Difference listings:

....................

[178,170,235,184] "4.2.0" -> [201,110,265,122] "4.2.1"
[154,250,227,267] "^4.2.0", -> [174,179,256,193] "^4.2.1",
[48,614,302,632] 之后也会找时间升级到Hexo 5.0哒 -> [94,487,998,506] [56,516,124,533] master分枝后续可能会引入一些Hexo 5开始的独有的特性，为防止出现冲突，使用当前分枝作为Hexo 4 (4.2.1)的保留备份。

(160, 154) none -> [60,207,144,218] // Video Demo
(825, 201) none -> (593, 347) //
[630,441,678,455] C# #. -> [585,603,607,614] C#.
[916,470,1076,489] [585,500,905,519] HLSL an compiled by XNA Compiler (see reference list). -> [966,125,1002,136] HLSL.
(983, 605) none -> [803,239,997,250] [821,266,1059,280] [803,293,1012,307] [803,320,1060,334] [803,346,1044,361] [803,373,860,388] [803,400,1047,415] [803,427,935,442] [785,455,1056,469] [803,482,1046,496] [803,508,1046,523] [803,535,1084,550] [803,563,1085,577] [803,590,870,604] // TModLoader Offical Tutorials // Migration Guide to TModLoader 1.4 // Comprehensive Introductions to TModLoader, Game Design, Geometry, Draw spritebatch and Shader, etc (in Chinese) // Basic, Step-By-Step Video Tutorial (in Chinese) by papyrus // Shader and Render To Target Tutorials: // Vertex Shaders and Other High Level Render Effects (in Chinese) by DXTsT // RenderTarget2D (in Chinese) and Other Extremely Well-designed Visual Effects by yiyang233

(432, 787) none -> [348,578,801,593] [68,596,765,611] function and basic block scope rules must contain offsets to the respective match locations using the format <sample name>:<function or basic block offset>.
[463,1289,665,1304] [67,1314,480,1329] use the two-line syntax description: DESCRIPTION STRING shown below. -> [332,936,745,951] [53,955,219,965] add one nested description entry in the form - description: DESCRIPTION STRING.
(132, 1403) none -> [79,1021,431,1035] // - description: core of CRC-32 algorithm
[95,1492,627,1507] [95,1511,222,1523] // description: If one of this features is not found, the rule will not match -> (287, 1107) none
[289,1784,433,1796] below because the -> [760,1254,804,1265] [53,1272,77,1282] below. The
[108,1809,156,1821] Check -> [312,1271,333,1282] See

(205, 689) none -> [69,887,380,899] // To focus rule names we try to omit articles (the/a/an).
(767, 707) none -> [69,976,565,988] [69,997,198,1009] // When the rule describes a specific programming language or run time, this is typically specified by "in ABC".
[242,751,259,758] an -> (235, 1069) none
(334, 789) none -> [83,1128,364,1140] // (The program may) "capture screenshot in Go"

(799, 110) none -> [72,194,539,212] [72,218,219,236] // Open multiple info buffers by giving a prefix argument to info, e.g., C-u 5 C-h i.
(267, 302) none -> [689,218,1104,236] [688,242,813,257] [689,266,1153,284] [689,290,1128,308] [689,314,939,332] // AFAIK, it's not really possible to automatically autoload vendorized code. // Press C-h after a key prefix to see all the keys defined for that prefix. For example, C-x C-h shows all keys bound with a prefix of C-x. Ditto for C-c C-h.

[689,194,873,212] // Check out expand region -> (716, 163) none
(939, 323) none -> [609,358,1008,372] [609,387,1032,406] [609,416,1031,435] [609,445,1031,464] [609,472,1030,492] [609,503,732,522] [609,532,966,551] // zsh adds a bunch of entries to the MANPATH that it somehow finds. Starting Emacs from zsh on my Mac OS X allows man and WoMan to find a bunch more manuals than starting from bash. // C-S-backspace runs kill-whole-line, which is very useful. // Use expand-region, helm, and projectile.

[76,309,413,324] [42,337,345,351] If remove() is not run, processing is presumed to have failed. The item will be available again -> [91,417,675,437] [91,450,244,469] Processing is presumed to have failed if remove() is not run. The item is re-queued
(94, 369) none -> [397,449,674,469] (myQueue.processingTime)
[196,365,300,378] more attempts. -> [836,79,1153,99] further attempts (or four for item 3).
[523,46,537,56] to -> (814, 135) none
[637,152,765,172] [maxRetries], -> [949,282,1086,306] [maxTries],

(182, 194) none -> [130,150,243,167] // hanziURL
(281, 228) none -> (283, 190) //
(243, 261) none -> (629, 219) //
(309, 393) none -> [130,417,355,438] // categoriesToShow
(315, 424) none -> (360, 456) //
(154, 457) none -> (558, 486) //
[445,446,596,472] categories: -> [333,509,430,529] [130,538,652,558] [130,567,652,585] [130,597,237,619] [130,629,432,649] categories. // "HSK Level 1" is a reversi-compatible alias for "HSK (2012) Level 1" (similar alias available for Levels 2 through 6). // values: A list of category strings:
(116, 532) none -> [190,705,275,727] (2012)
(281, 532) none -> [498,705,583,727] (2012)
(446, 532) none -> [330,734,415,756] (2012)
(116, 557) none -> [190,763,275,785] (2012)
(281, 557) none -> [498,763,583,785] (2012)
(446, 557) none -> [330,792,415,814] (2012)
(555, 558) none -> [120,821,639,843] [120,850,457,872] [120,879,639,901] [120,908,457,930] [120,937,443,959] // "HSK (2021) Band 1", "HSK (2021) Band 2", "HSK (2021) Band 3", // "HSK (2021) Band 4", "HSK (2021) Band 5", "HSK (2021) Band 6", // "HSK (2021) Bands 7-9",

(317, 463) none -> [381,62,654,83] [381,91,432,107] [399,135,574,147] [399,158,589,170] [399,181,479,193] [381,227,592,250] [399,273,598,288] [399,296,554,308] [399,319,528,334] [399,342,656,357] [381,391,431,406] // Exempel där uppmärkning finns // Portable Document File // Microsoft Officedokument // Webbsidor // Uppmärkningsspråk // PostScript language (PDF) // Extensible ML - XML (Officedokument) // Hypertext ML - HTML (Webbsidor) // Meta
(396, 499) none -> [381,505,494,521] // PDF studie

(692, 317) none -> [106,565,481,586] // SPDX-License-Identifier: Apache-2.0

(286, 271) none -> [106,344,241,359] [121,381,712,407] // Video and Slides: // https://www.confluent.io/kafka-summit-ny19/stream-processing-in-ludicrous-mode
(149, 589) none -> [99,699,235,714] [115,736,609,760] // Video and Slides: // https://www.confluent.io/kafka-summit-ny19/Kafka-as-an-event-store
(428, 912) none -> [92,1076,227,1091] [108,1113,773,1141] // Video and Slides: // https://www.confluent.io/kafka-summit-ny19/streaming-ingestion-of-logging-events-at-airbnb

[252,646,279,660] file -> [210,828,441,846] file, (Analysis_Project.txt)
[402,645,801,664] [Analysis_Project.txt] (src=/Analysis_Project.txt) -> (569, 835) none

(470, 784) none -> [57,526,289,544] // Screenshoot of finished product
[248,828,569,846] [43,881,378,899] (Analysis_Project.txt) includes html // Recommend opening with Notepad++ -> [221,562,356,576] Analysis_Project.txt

....................

Your instructions: Among the records above, which lines hold the word "Check"? Copy each one.

Output of the task:
[108,1809,156,1821] Check -> [312,1271,333,1282] See
[689,194,873,212] // Check out expand region -> (716, 163) none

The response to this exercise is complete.